Removing the wheel hub and draining the oil in the hub.
Separating the axle/torque tube assembly from the transmission.
Torque tube housing separated from the transmission housing. Note joint in center.
Kai removes drive shaft from torque tube with pan to catch oilt.
Unit fully separated from truck.
Note the severe scarring on the pinion. These were deep.
The oil had turned to peanut butter, probably from the heat of friction.
Looking into differential pumpkin: note scarring on the gear faces.
Dirty, damaged parts. The whole thing is hosed.
Trying to remove the grease from the parts, it was so thick you had to chip it off.
Inside the gear housing, more peanut butter.
New ring and pinion. These are a matched set.
Note damaged inside housing from wearing gears.
Old versus new spide gears. Note deeply grooved end plate.
Dogs on the diff-lock. These are deep and strong.
New, clean parts ready to be installed.
Carrier and associated parts.
3 of four spider gears in place.
Checking the pre-load on the bearings .
Checking the unimog manual for information on gear allignment.
Installing drain plug on torque tube to prevent this from happening again.
One of the old wheel gears -- note the wear groove in the bearing race. This gear is hosed.
The worn bearing race allowed the wheel to droop cutting path in the housing on right.
Worksheet for checking the depth of the pinion gear in the housing
Insuring the depth of the bearings.
Finished assembly, ready for checking.
Checking the "gear wipe pattern" with white marking grease. Note the black stripe in the white area, this is the actual contact zone. This one is per the specifications and the manual examples.
Using feeler guage to measure gear depths.
Rechecking the seating. Too deep.
This one is too shallow.
Wipe pattern on the ring gear. Right in the center.
Using assembly tool to protect spline ends of unit before inserting into the torque tube.
Insertion of assembly into torque tube nearly complete.
After that much fun on the rear, the only thing to do is the front.

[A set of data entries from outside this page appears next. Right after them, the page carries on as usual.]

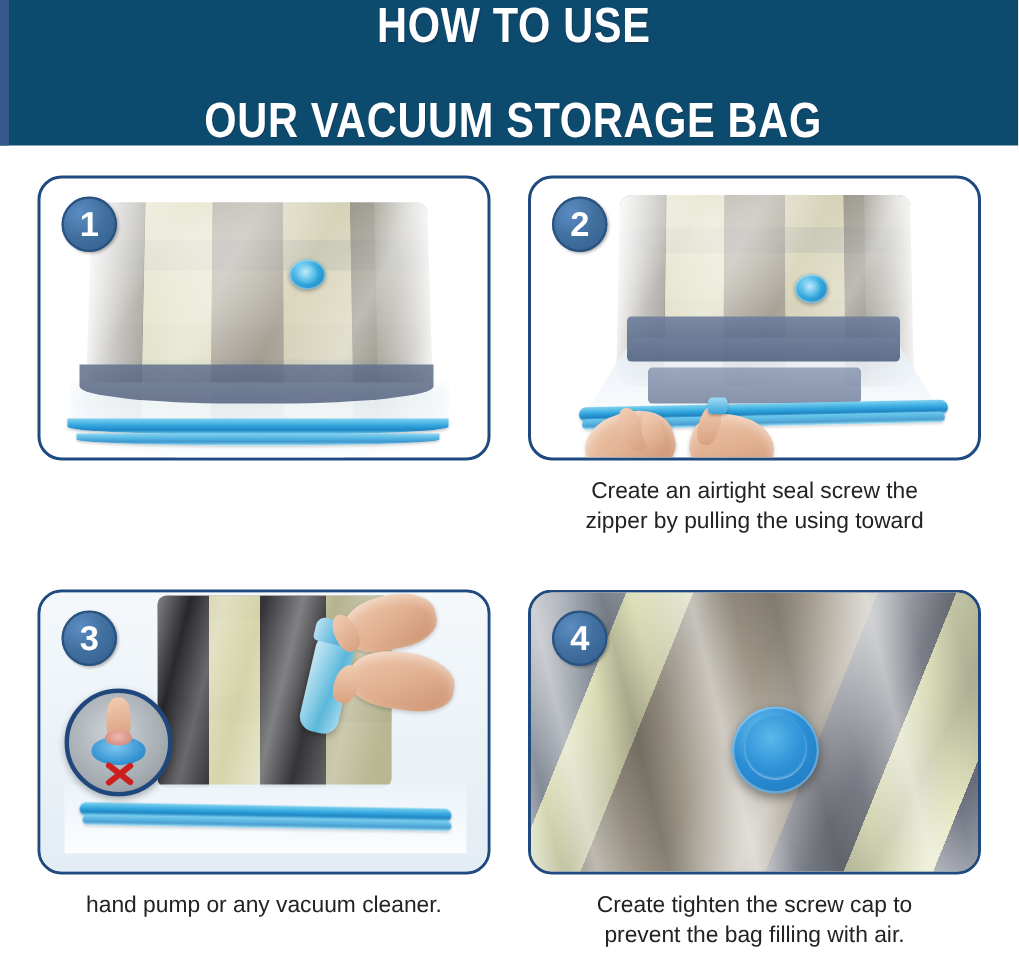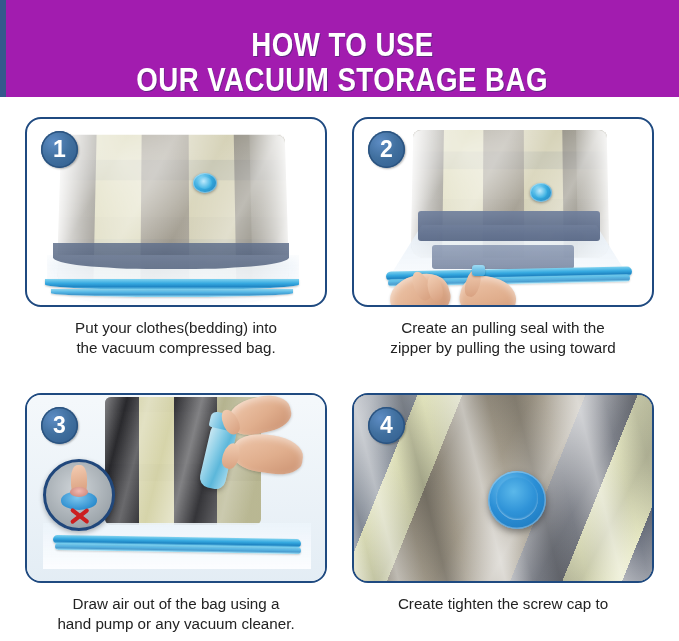--- a/index.html
+++ b/index.html
@@ -27,13 +27,13 @@
     top: 0;
     width: 679px;
     height: 97px;
-    background: #a21caf;
+    background: #0c4a6e;
     box-sizing: border-box;
     border-left: 6px solid #35598c;
     display: flex;
     flex-direction: column;
     align-items: center;
-    justify-content: flex-end;
+    justify-content: space-between;
   }
   .header-line {
     color: #ffffff;

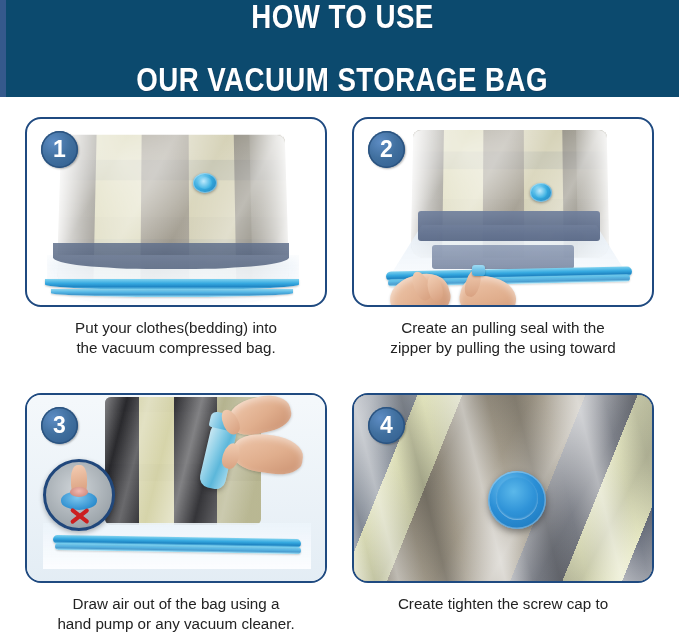--- a/index.html
+++ b/index.html
@@ -370,10 +370,6 @@
           </div>
         </div>
       </div>
-      <div class="caption">
-        <div>Put your clothes(bedding) into</div>
-        <div>the vacuum compressed bag.</div>
-      </div>
     </div>
 
     <div class="step step-col-right step-row-top">

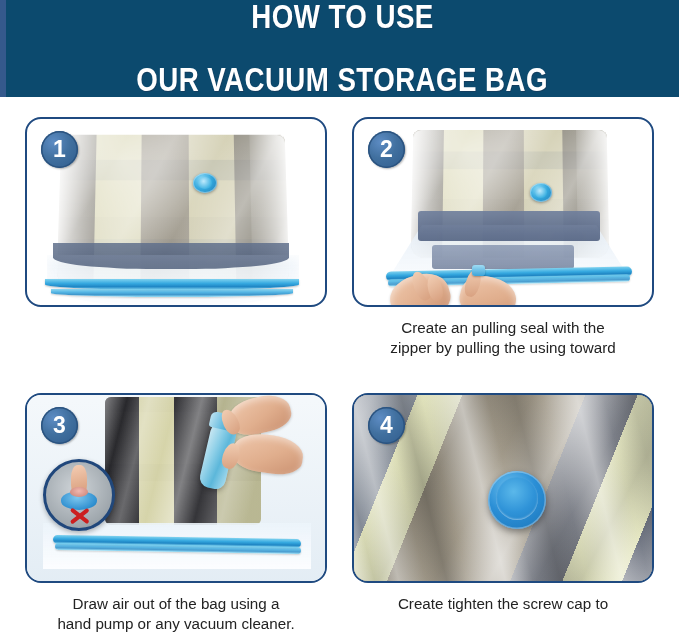--- a/index.html
+++ b/index.html
@@ -407,7 +407,7 @@
         </div>
       </div>
       <div class="caption">
-        <div>Create an pulling seal with the</div>
+        <div>Create an airtight seal screw the</div>
         <div>zipper by pulling the using toward</div>
       </div>
     </div>

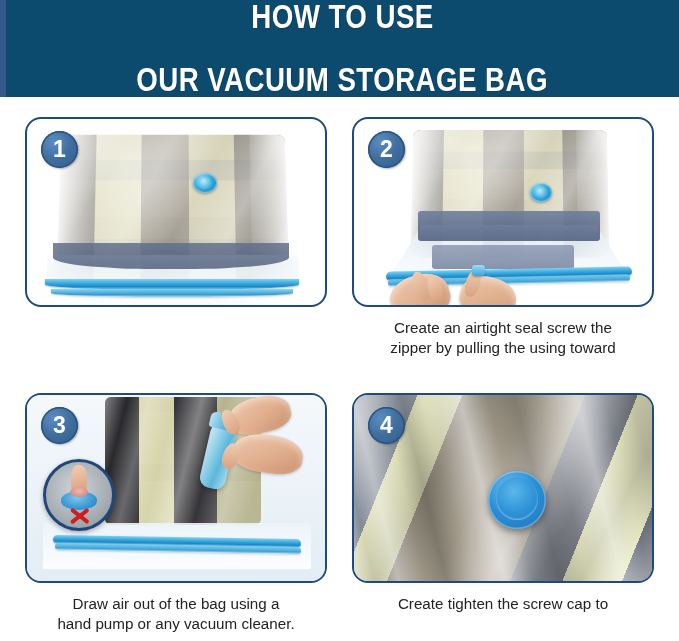--- a/index.html
+++ b/index.html
@@ -447,7 +447,6 @@
         </div>
       </div>
       <div class="caption">
-        <div>Draw air out of the bag using a</div>
         <div>hand pump or any vacuum cleaner.</div>
       </div>
     </div>

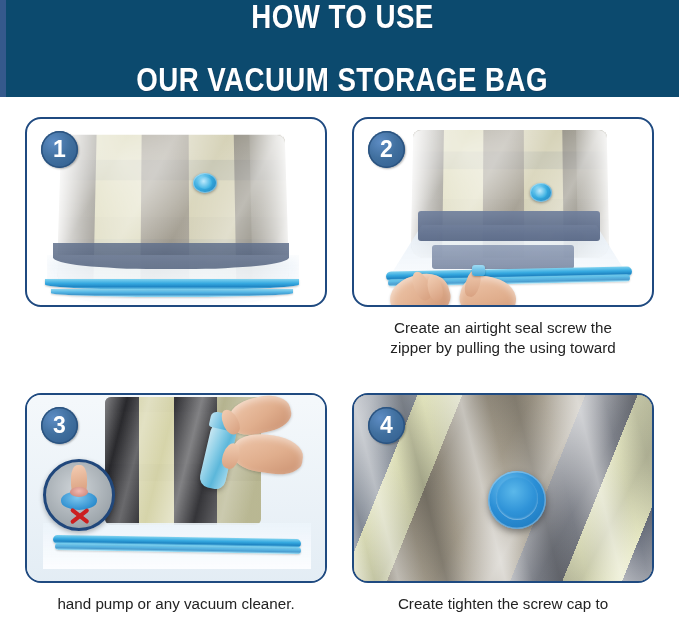--- a/index.html
+++ b/index.html
@@ -464,6 +464,7 @@
       </div>
       <div class="caption">
         <div>Create tighten the screw cap to</div>
+        <div>prevent the bag filling with air.</div>
       </div>
     </div>
 

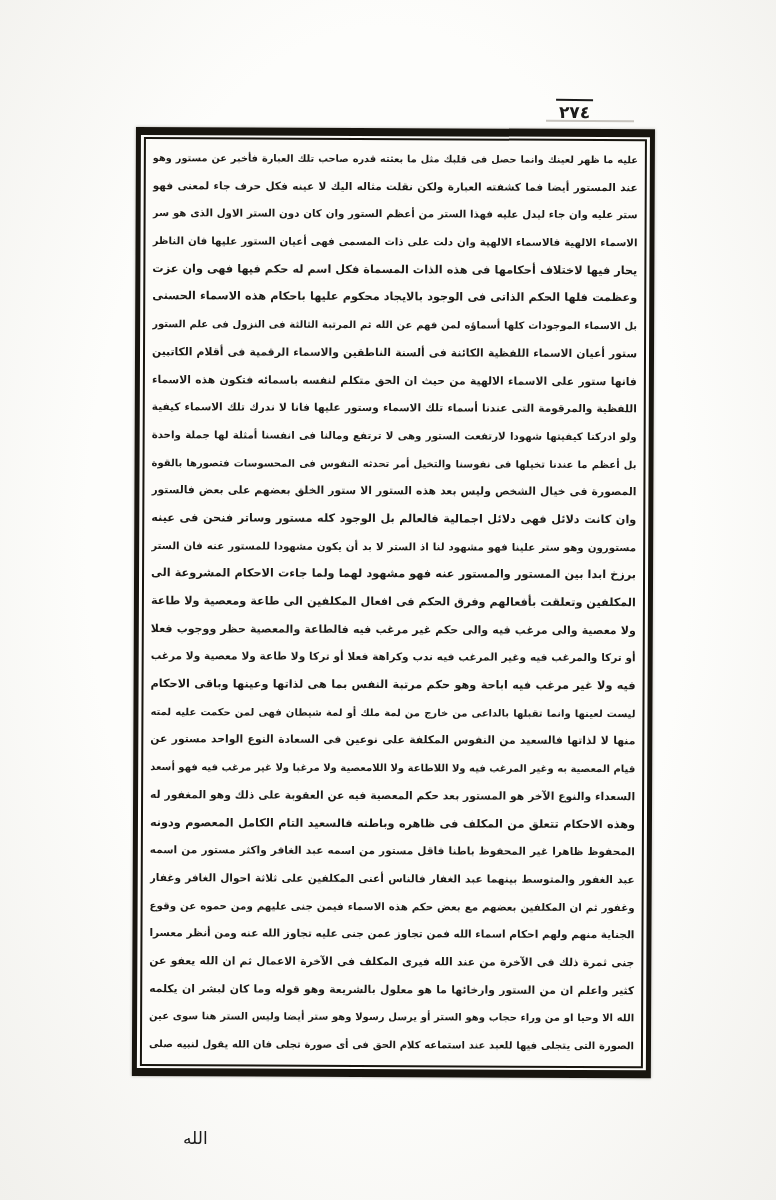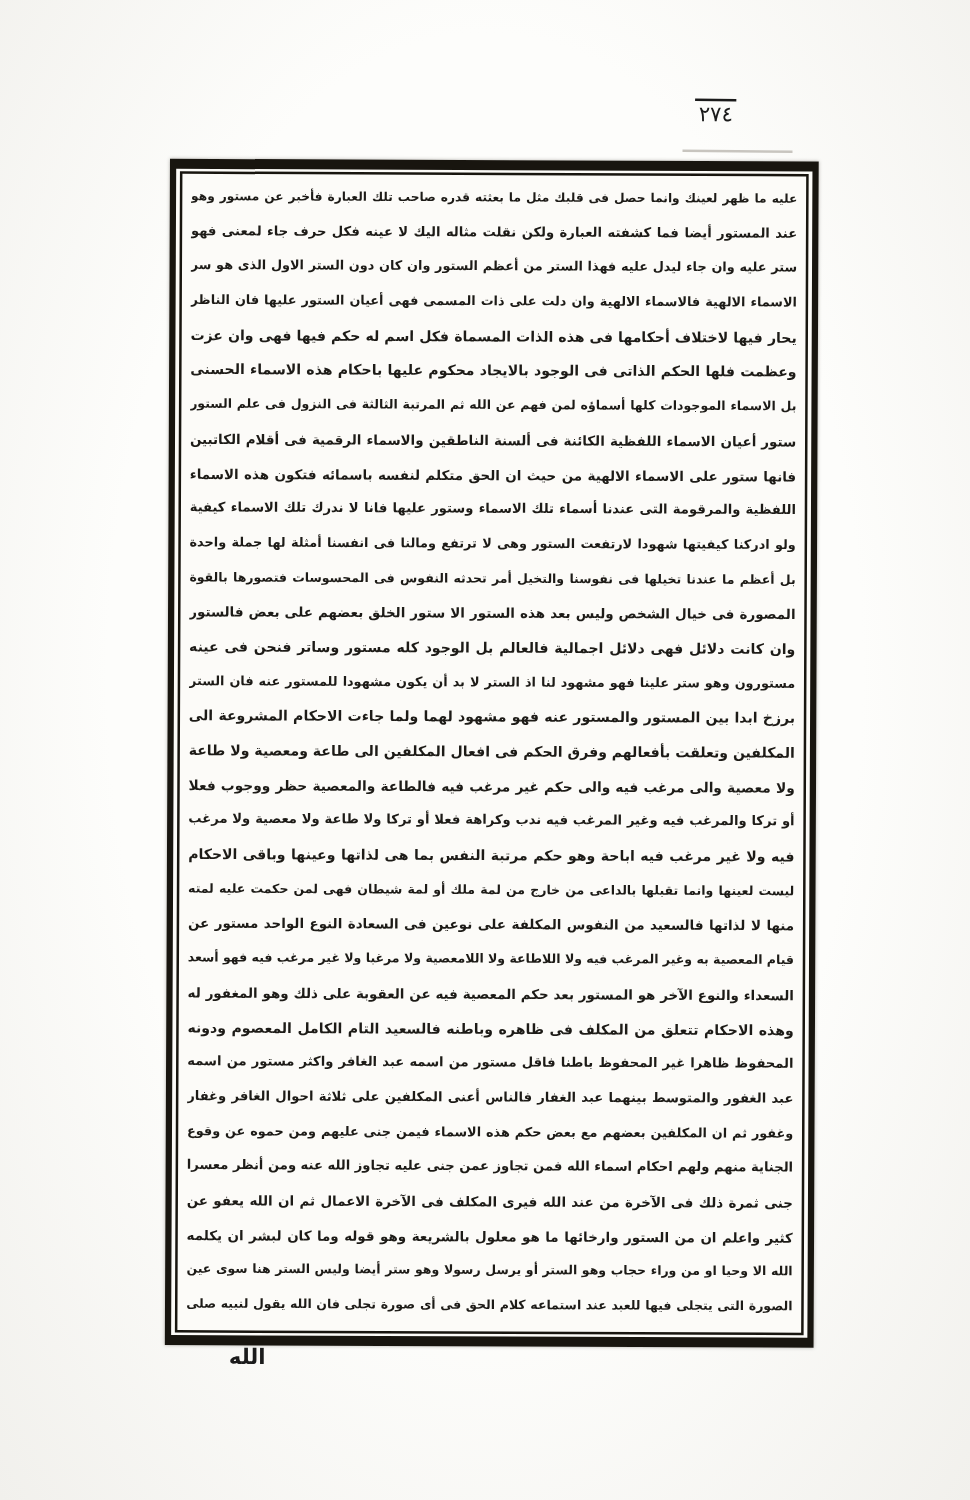--- a/index.html
+++ b/index.html
@@ -21,11 +21,11 @@
   
   .page-number {
     position: absolute;
-    top: 79px;
+    top: 99px;
     left: 556px;
     direction: rtl;
     font-size: 17px;
-    font-weight: normal;
+    font-weight: bold;
     color: #1b1b1b;
     letter-spacing: 3px;
     border-top: 2.5px solid #1b1b1b;

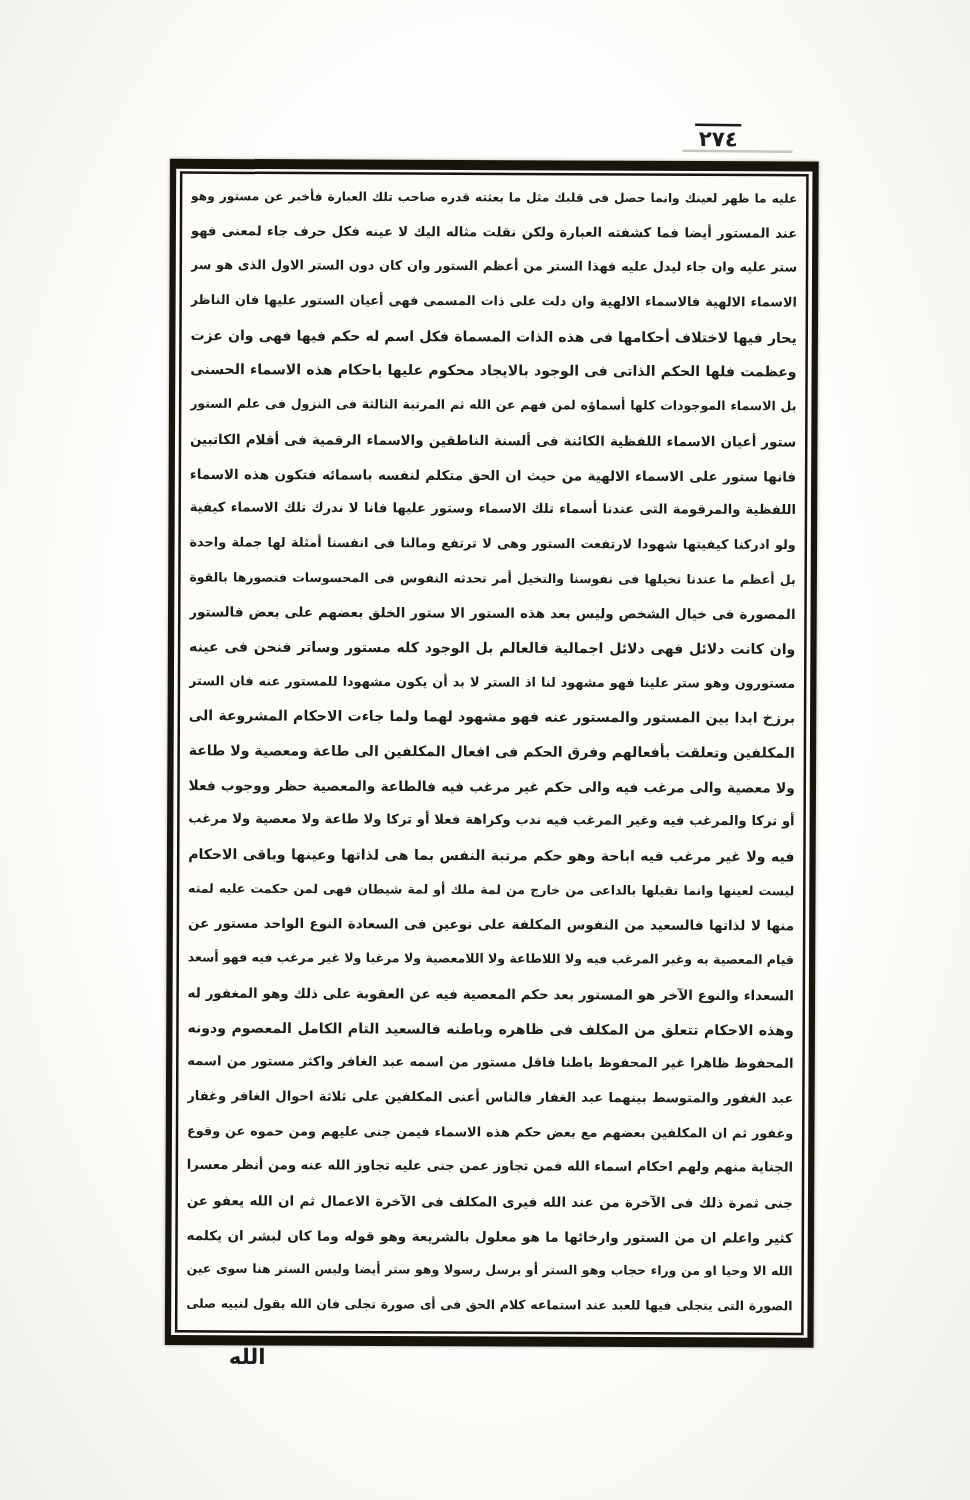--- a/index.html
+++ b/index.html
@@ -83,10 +83,10 @@
   .catchword {
     position: absolute;
     left: 183px;
-    top: 1076px;
+    top: 1128px;
     direction: rtl;
     font-size: 17px;
-    font-weight: bold;
+    font-weight: normal;
     color: #1b1b1b;
   }
 </style>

Disassembly of the front is a much bigger deal due to the steering.
This is the used front pinion -- not the smooth polish as opposed to the scarring on the rear pinion.
Disassembly of the front differential.
Using the press to reassemble the unit.
Front unit ready for checking.
Completed front hub unit with drive shaft.
Completing installation of the hub unit.
Inspecting wheel gear bearings. One of the balls was trashed (bottom center).
Final hub assembly ready for installation. Clean and pretty.
The finished product.
This was a ton of work spanning many weeks and many, many thousands of dollars of parts and labor. Kai did a great job and the repair is still in service today. This sort of thing is not for the feint of heart or checkbook.